Material to process —
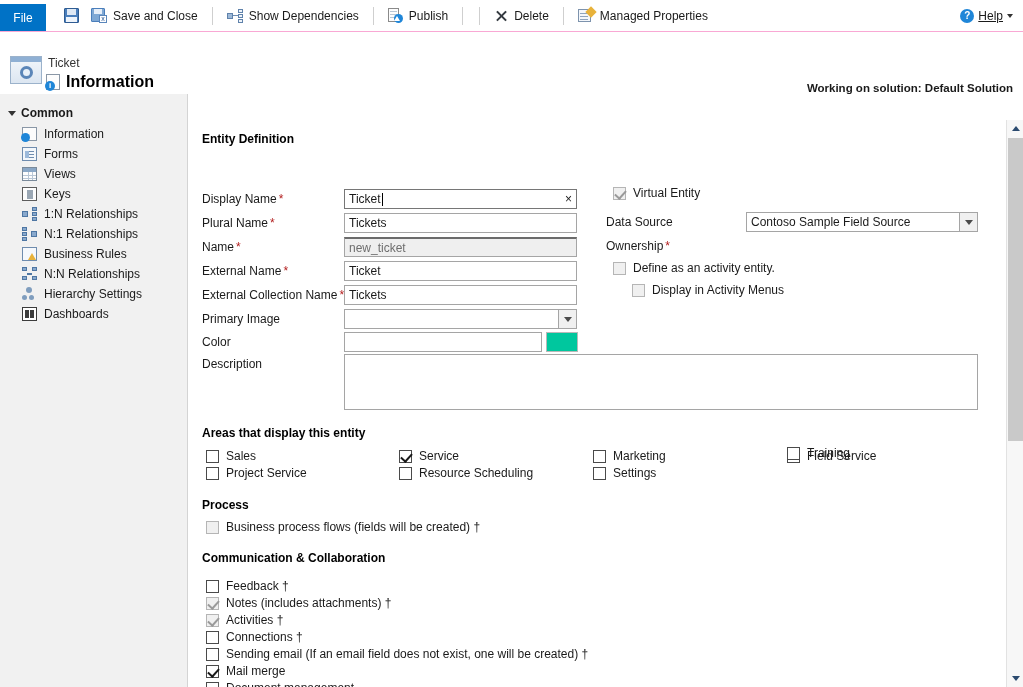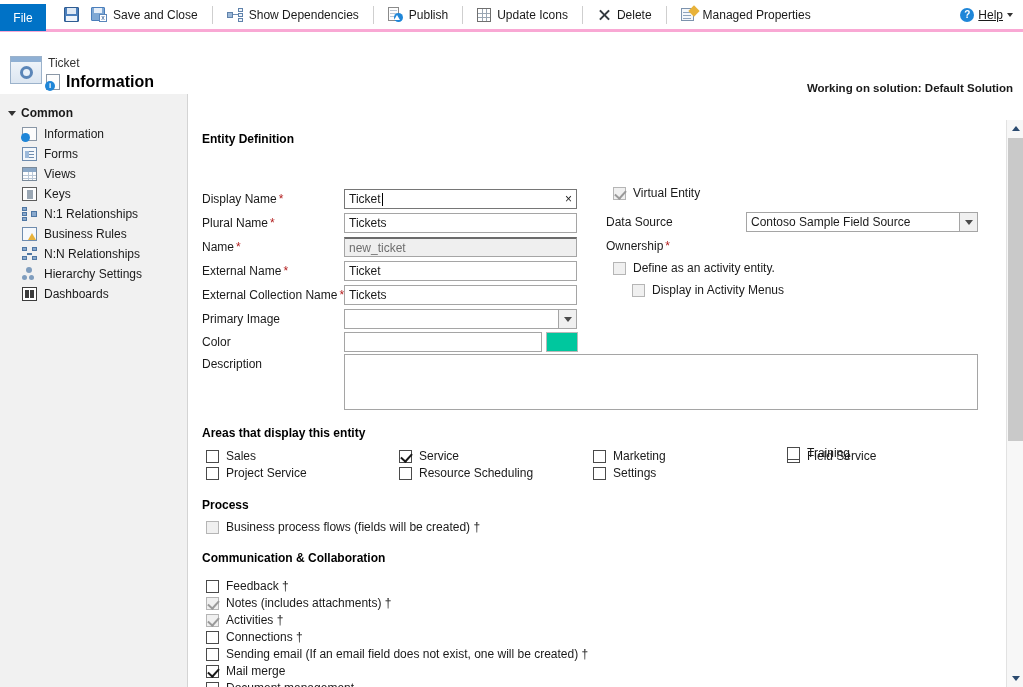--- a/index.html
+++ b/index.html
@@ -18,7 +18,7 @@
   .ribbon {
     position: absolute; left: 0; top: 0; width: 1023px; height: 32px;
     background: #ffffff;
-    border-bottom: 3px solid #f9a8d4;
+    border-bottom: 1px solid #f9a8d4;
     display: flex; align-items: center;
   }
   .file-btn {

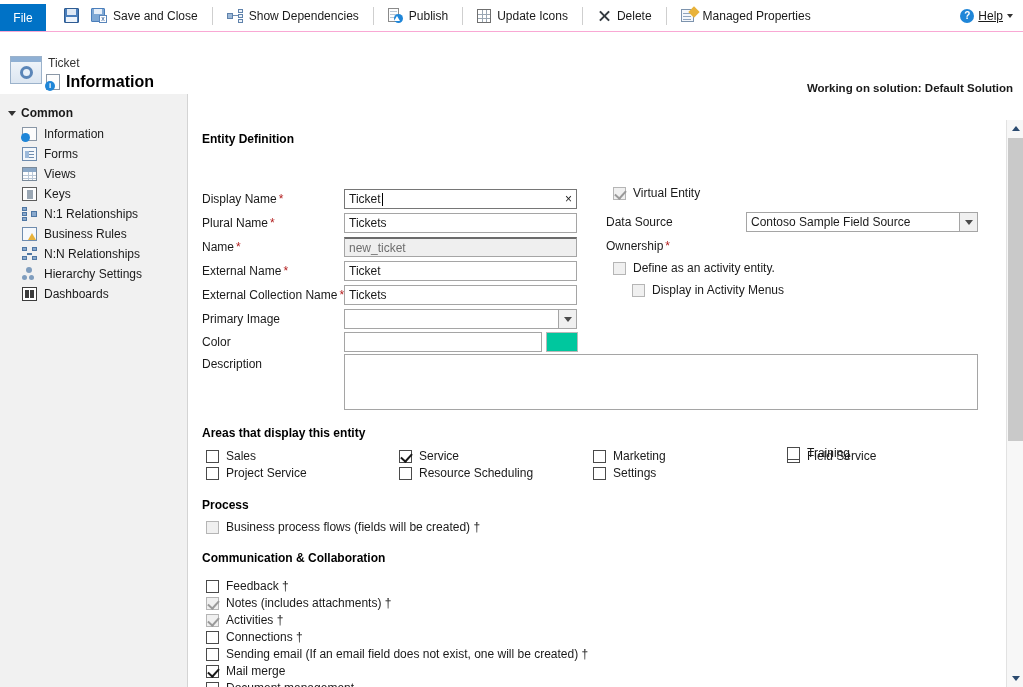--- a/index.html
+++ b/index.html
@@ -304,15 +304,6 @@
 
     <div class="rb-sep"></div>
 
-    <div class="rb-item">
-      <span class="ico ico-grid">
-        <span class="hl" style="top:4px"></span>
-          <span class="hl" style="top:8px"></span>
-        <span class="vl" style="left:4px"></span>
-          <span class="vl" style="left:8px"></span>
-      </span>
-      <span>Update Icons</span>
-    </div>
 
     <div class="rb-sep"></div>
 

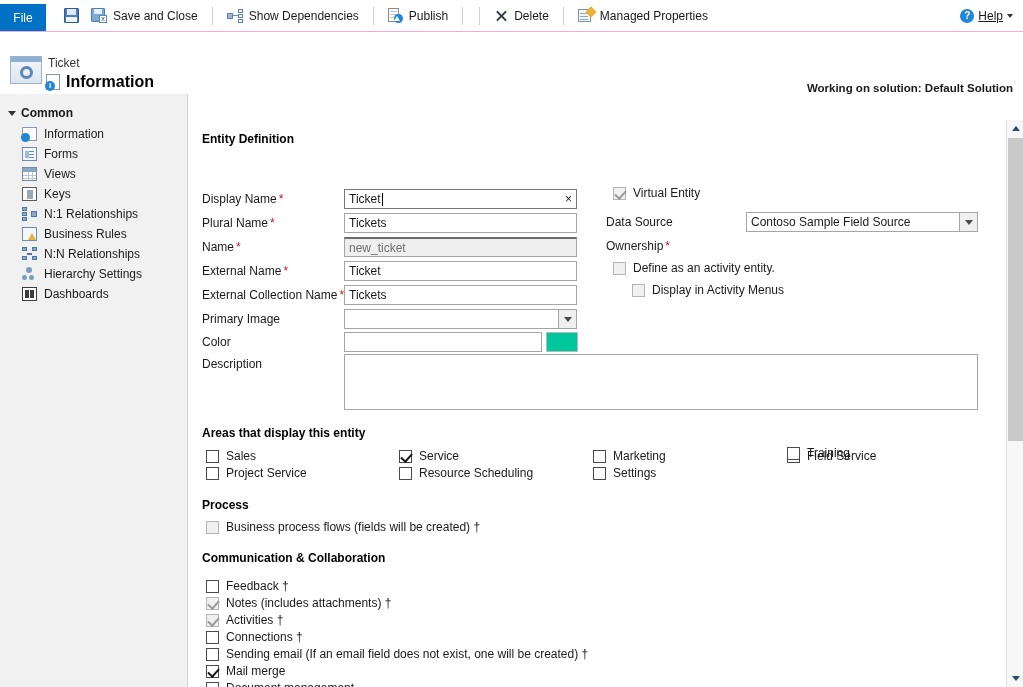--- a/index.html
+++ b/index.html
@@ -384,6 +384,15 @@
     </div>
     <div class="side-item">
       <span class="si-ico si-rel">
+        <i style="left:0;top:4px;width:6px;height:6px"></i>
+        <i style="right:0;top:0;width:5px;height:4px"></i>
+        <i style="right:0;top:5px;width:5px;height:4px"></i>
+        <i style="right:0;top:10px;width:5px;height:4px"></i>
+      </span>
+      <span>1:N Relationships</span>
+    </div>
+    <div class="side-item">
+      <span class="si-ico si-rel">
         <i style="left:0;top:0;width:5px;height:4px"></i>
         <i style="left:0;top:5px;width:5px;height:4px"></i>
         <i style="left:0;top:10px;width:5px;height:4px"></i>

Exercise aim —
State how many lines in the entries above include the word "border"; reply with the number alone.

Solved problem —
2